> [EXERCISE INSTRUCTIONS]: From the entries below, copy out every line with "executable" in it.

___ MATERIAL PROVIDED ___

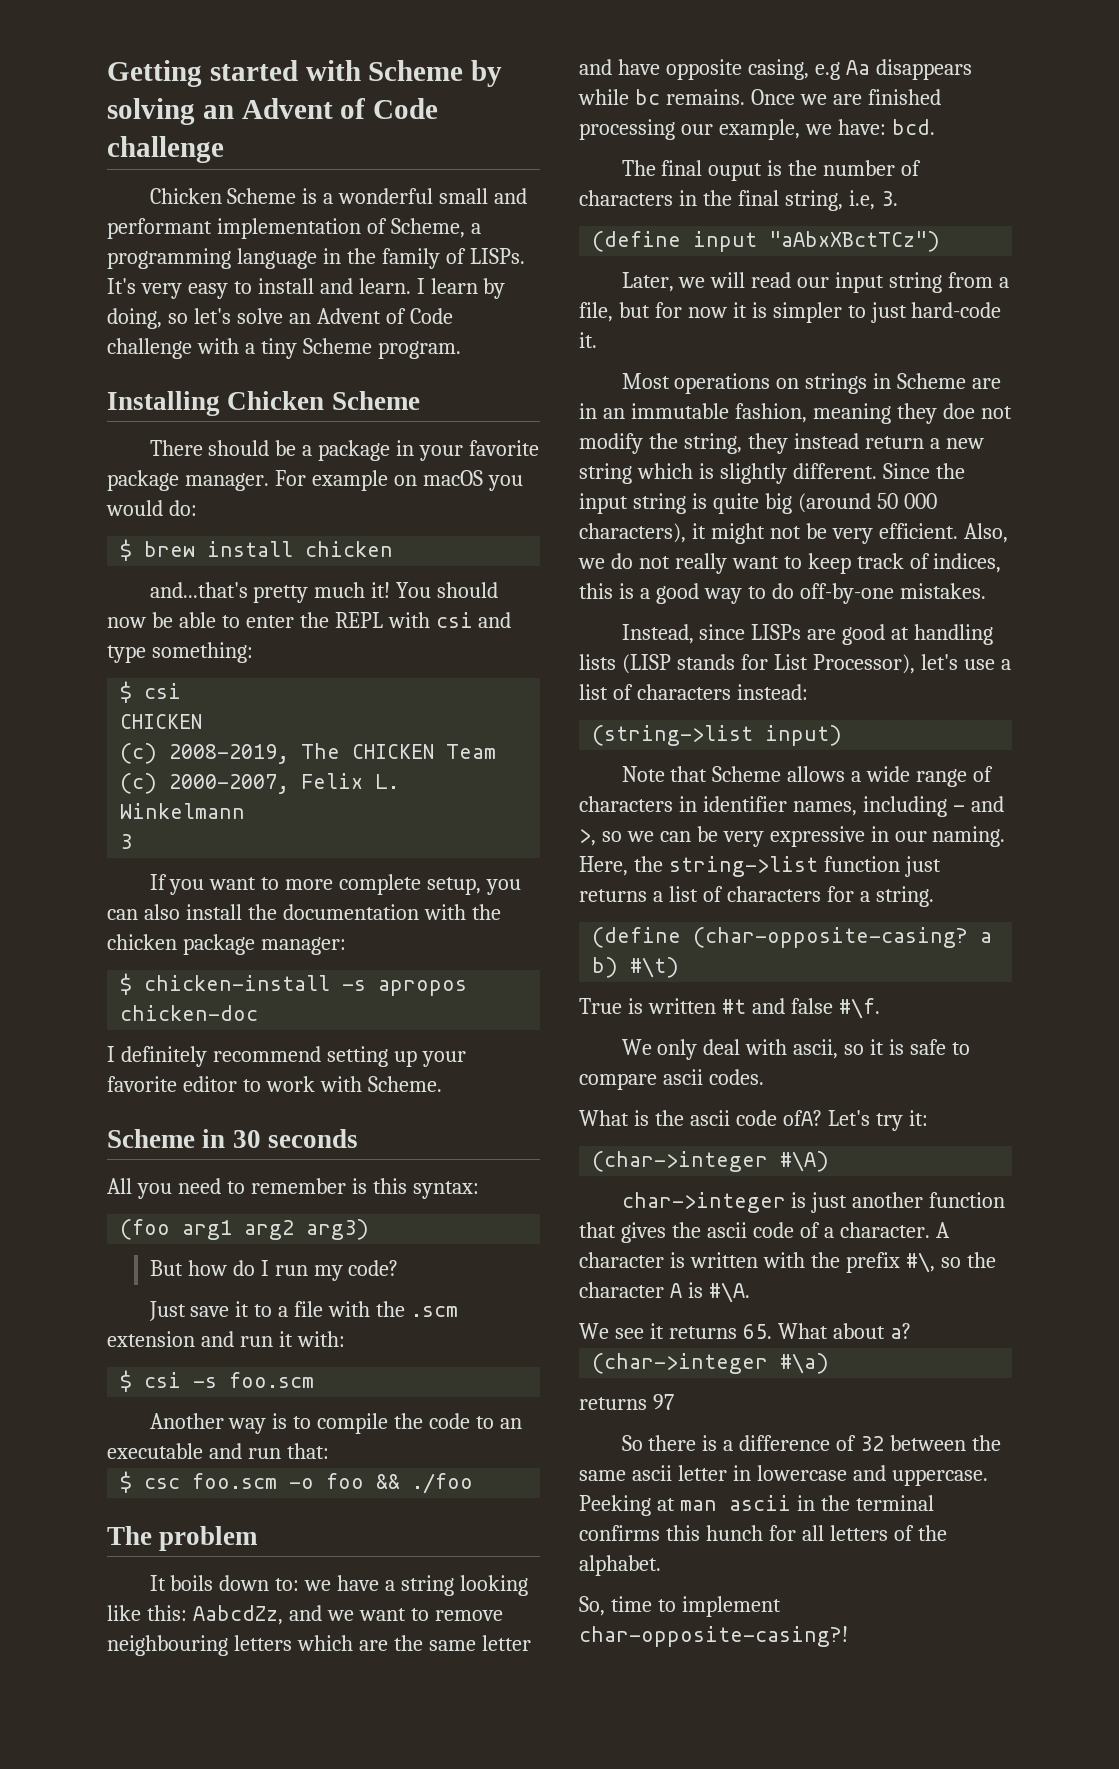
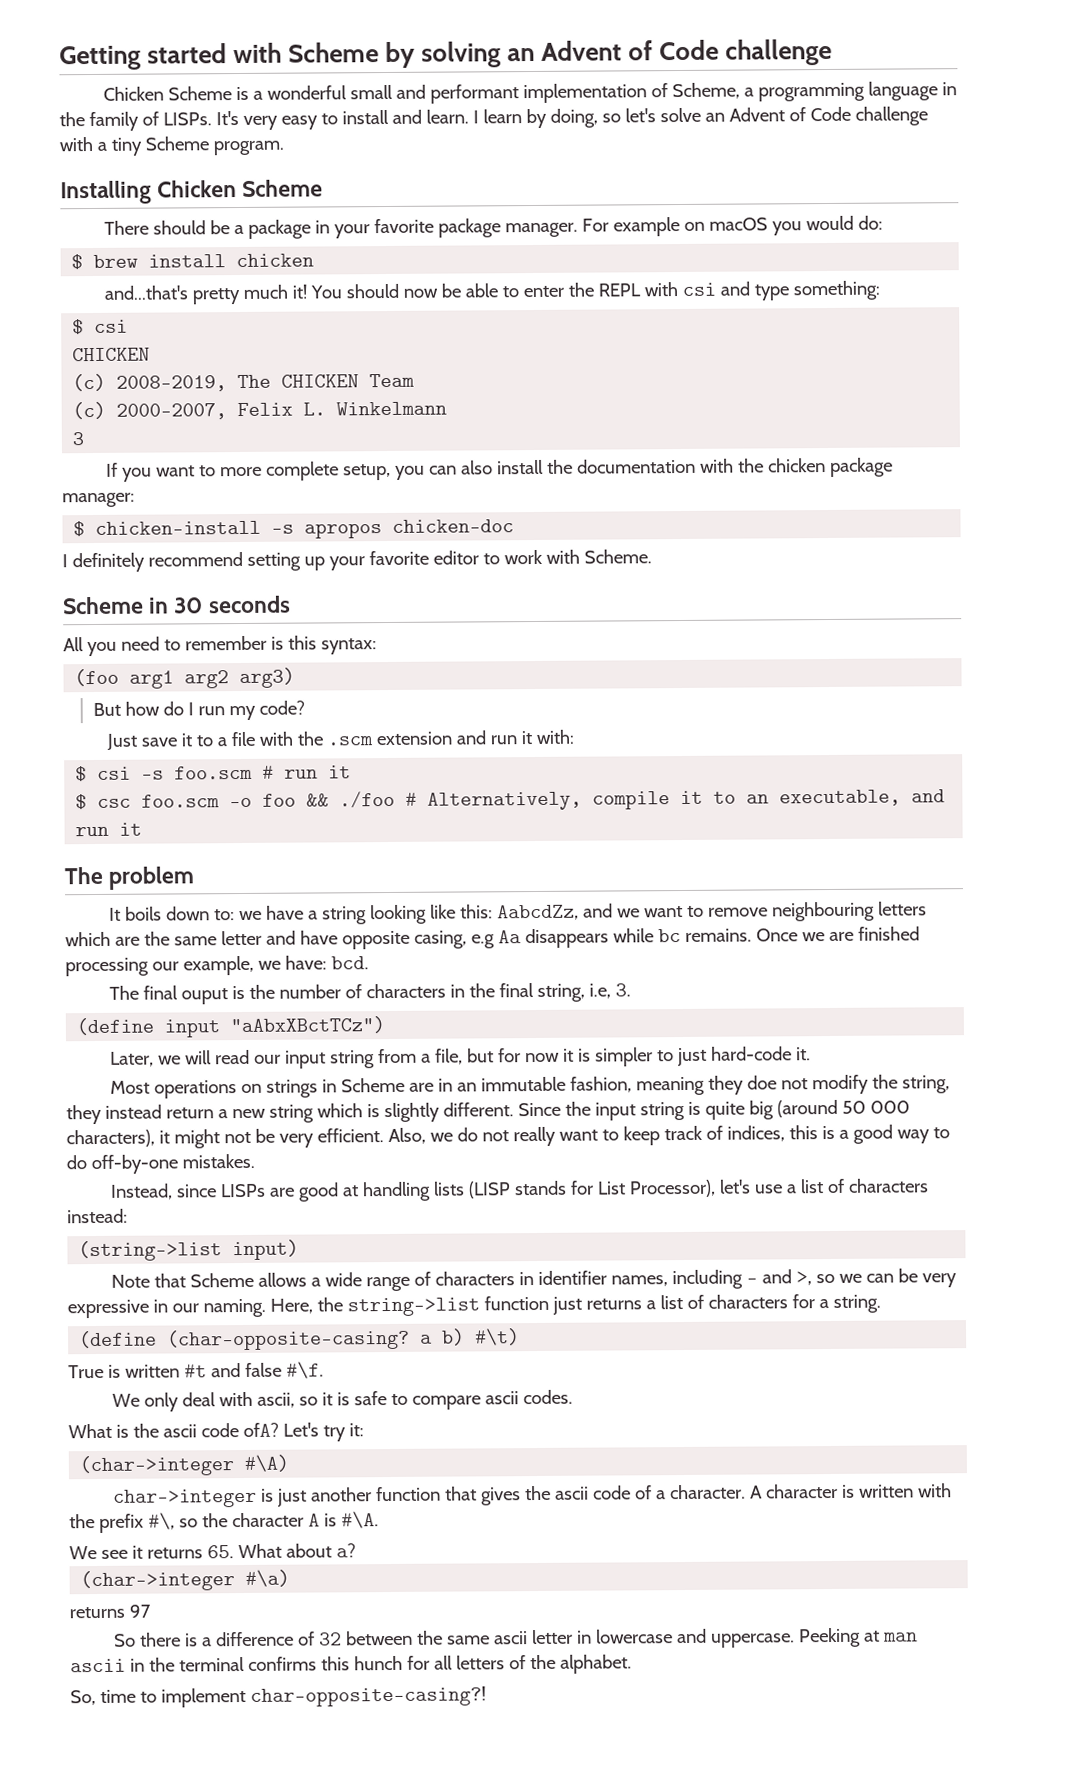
- $ csi -s foo.scm
- Another way is to compile the code to an executable and run that:
+ $ csi -s foo.scm # run it
- $ csc foo.scm -o foo && ./foo
+ $ csc foo.scm -o foo && ./foo # Alternatively, compile it to an executable, and run it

___

> [RESULT OF THE TASK]:
- Another way is to compile the code to an executable and run that:
+ $ csc foo.scm -o foo && ./foo # Alternatively, compile it to an executable, and run it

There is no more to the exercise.